The woman looked at her and seemed about to speak, but changed her mind.

‘Doctor will speak to you soon. I’ll just see how Don’s getting on with the developing.’

She disappeared. Eric wheeled Isobel out and they waited. Eric found nothing to say to lighten the atmosphere.

He said at last, with relief, ‘Here comes the doc,’ as a small, dark, rosy-cheeked young man in a white coat came hurrying down the corridor and into the room. Minutes passed. The young man reappeared. ‘Wheel her in, will you, Eric?’
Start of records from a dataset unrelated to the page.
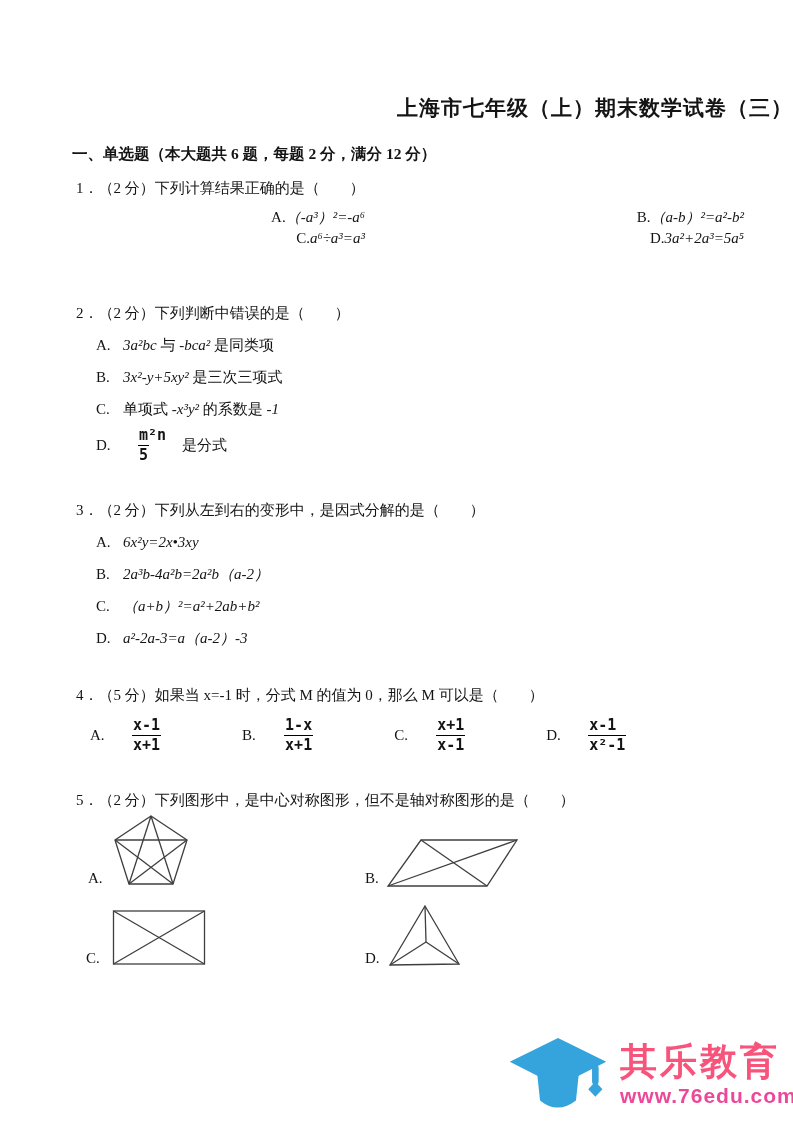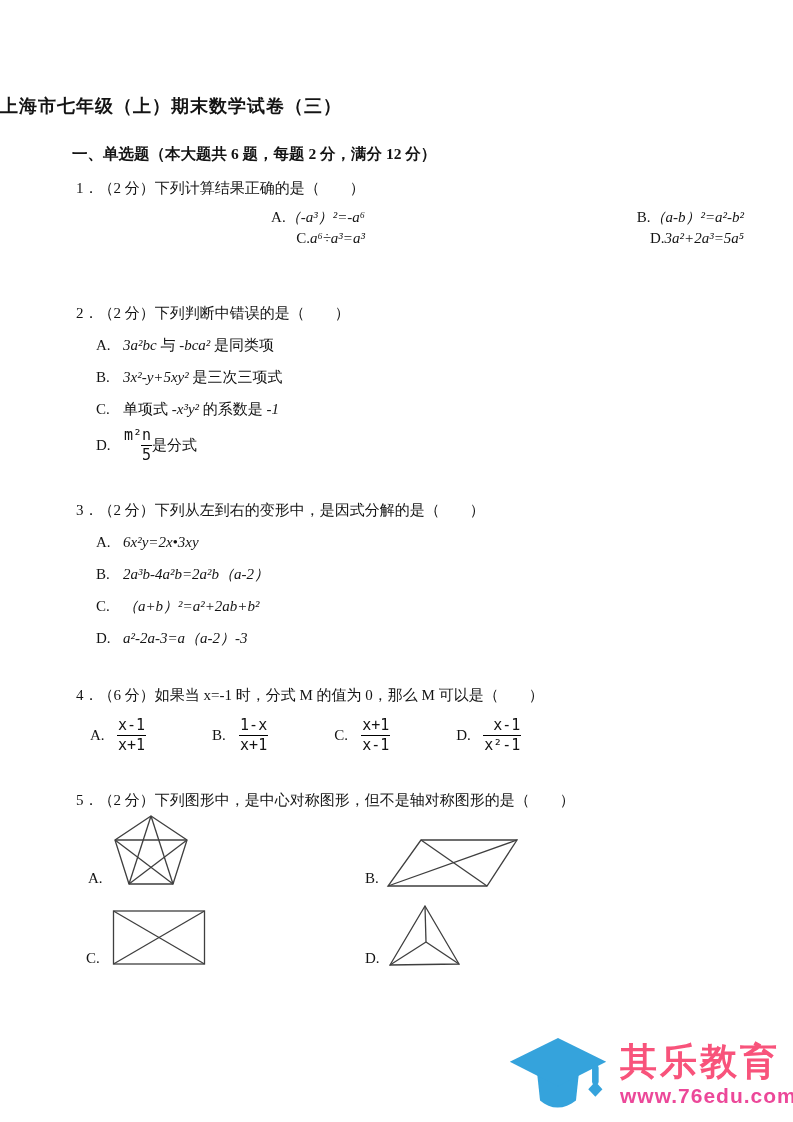--- a/index.html
+++ b/index.html
@@ -1,35 +1,35 @@
 <!DOCTYPE html>
 <html><head>
 <meta charset="utf-8">
 <style>
   html,body{margin:0;padding:0;background:#fff;}
   .page{position:relative;width:793px;height:1122px;background:#ffffff;overflow:hidden;
         font-family:"Liberation Serif","DejaVu Serif",serif;color:#141414;}
-  .title{position:absolute;top:94px;left:0;width:100%;text-align:left;
-         font-size:18px;font-weight:700;margin:0;letter-spacing:1px;}
+  .title{position:absolute;top:94px;left:0;width:100%;text-align:right;
+         font-size:21px;font-weight:700;margin:0;letter-spacing:1px;}
   .section-heading{position:absolute;left:72px;top:144px;font-size:15.5px;font-weight:700;}
   .q{position:absolute;left:76px;width:668px;font-size:15px;}
   .stem{line-height:22px;}
   .mi{font-style:italic;}
   
   .opt-grid{display:grid;grid-template-columns:269px 1fr;padding-left:20px;margin-top:8px;text-align:right;}
   .opt{line-height:21px;}
   .lab{display:inline-block;min-width:27px;}
   
   .vlist{padding-left:20px;}
   .vlist .opt{margin-top:11px;}
   .opt.has-frac{display:flex;align-items:center;margin-top:6px;}
   
-  .frac{display:inline-flex;flex-direction:column;align-items:flex-end;
-        font-family:"DejaVu Sans Mono",monospace;font-weight:400;font-size:15px;
-        line-height:1.25;vertical-align:middle;margin:0 0;}
+  .frac{display:inline-flex;flex-direction:column;align-items:flex-start;
+        font-family:"DejaVu Sans Mono",monospace;font-weight:700;font-size:15px;
+        line-height:1.25;vertical-align:middle;margin:0 15px;}
   .frac .den{border-top:1.6px solid #000;padding:0 1px;}
   .frac .num{padding:0 1px;}
   
   .opt-row{display:flex;gap:66px;padding-left:14px;margin-top:10px;}
   .opt-row .opt{display:flex;align-items:center;}
   
   .figlab{position:absolute;font-size:15px;}
   .fig{position:absolute;}
   .fig line,.fig polygon,.fig rect{stroke:#3f3f3f;stroke-width:1.3;fill:none;}
   
@@ -83,21 +83,21 @@
     <div class="stem">3．（2 分）下列从左到右的变形中，是因式分解的是（　　）</div>
     <div class="vlist">
       <div class="opt"><span class="lab">A.</span><span><span class="mi">6x²y=2x•3xy</span></span></div>
       <div class="opt"><span class="lab">B.</span><span><span class="mi">2a³b-4a²b=2a²b（a-2）</span></span></div>
       <div class="opt"><span class="lab">C.</span><span><span class="mi">（a+b）²=a²+2ab+b²</span></span></div>
       <div class="opt"><span class="lab">D.</span><span><span class="mi">a²-2a-3=a（a-2）-3</span></span></div>
     </div>
   </div>
 
   <div class="q" style="top:684px">
-    <div class="stem">4．（6 分）如果当 x=-1 时，分式 M 的值为 0，那么 M 可以是（　　）</div>
+    <div class="stem">4．（5 分）如果当 x=-1 时，分式 M 的值为 0，那么 M 可以是（　　）</div>
     <div class="opt-row">
       <div class="opt">
         <span class="lab">A.</span>
         <span class="frac">
             <span class="num">x-1</span>
             <span class="den">x+1</span>
           </span>
       </div>
       <div class="opt">
         <span class="lab">B.</span>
They followed him into the X-ray room, where the radiographer stood holding at arm’s length a dripping X-ray suspended from a frame.

Doctor Hansen looked at it and nodded. He put his hand on Isobel’s shoulder and said, ‘Do you see that whitish blob on your right lung? Between the third rib and the fifth?’

Isobel looked at the white hand-print which had settled itself in her chest, thinking, ‘So that’s it. So there you are.’ The source of it all, the red lightning of rage, the muttering madness, the scream of paranoia—it was like seeing the master criminal revealed, the evil spider in the centre of his web of mischief. The invader. Not I. The enemy within. Something that looked like a baby’s hand-print.

‘Well, we did think at first that you had pneumonia, but…we sent a specimen of your sputum down to the Tuberculosis Clinic and we can’t say definitely till we get the results from them, but meanwhile…Combined with other indications, we can’t ignore the possibility that you have tuberculosis.’

‘I was beginning to get the message.’

‘You mustn’t panic. Even if it does turn out to be tuberculosis, remember that it is curable. It’s not a death sentence any more, you know. Meanwhile, we have to take precautions for the sake of other patients, so we’ll have to isolate you while we’re waiting.’

‘May I ask you for your own opinion?’

‘I don’t think there’s much doubt about the diagnosis.’

‘Thank you.’

‘You’re taking it very calmly.’

However, she was not taking it at all. She was suspended somewhere above reality.

‘What to do with you now is the problem. We don’t have a tuberculosis ward here. A pity,’ he said to the radiographer, ‘that she wasn’t taken to North Shore in the first place.’

‘The Registrar rang them and they said they didn’t have a bed vacant.’

‘If the ambulance had taken her there, they’d have had to find room.’

One was not only a parcel. One was a toxic, undesirable parcel.

‘Room 207 is vacant, isn’t it? Better take her up there, Eric. I’ll fix it with Matron. She can’t go back to the ward, of course.’ Feeling a belated need to recognise Isobel’s humanity, he said, ‘Do you want us to notify anyone? Doctor Manning will ring your parents for you.’